_Source material:_
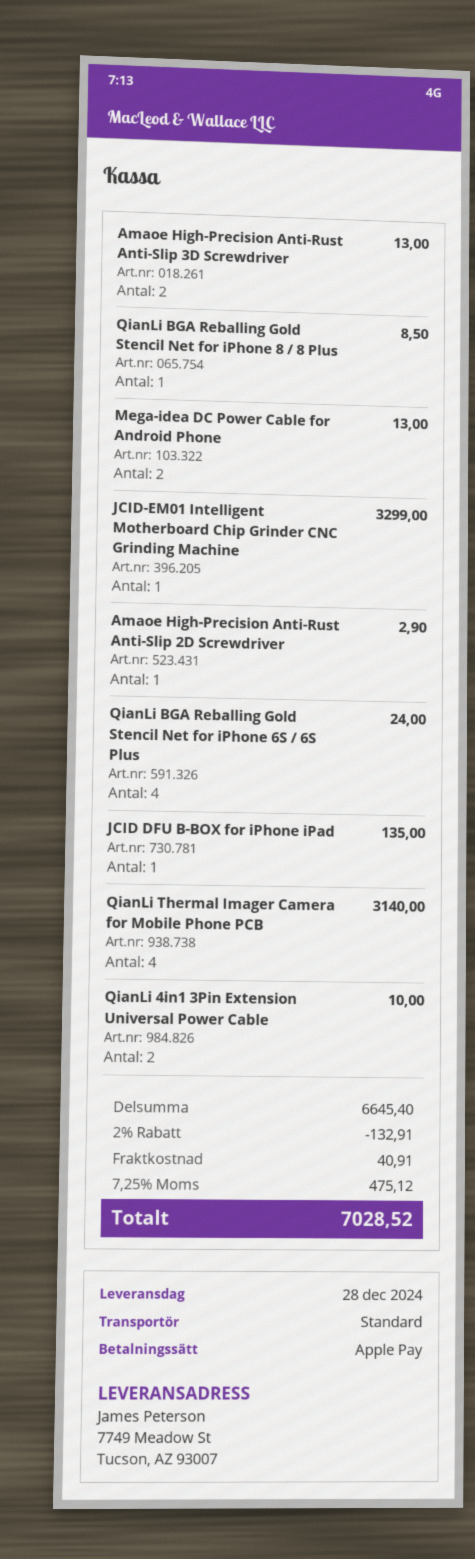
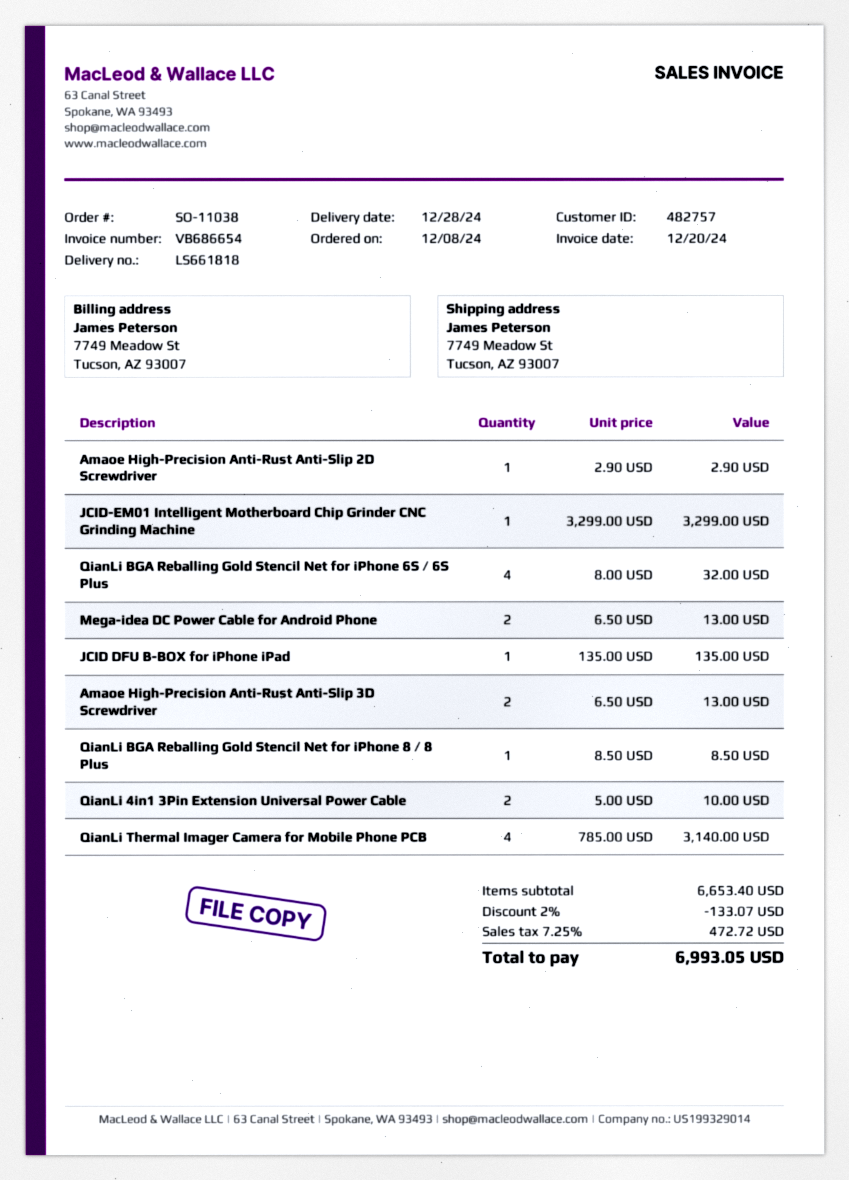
QianLi BGA Reballing Gold Stencil Net for iPhone 6S / 6S Plus: 4 for 24.00 -> 4 for 32.00
subtotal: 6645.40 -> 6653.40
discount: 2% = 132.91 -> 2% = 133.07
shipping: 40.91 -> none
tax: 7.25% = 475.12 -> 7.25% = 472.72
total: 7028.52 -> 6993.05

_Requirement:_
Repeat the data above exactly; images are not part of the copy.

_Your solution:_
QianLi BGA Reballing Gold Stencil Net for iPhone 6S / 6S Plus: 4 for 24.00 -> 4 for 32.00
subtotal: 6645.40 -> 6653.40
discount: 2% = 132.91 -> 2% = 133.07
shipping: 40.91 -> none
tax: 7.25% = 475.12 -> 7.25% = 472.72
total: 7028.52 -> 6993.05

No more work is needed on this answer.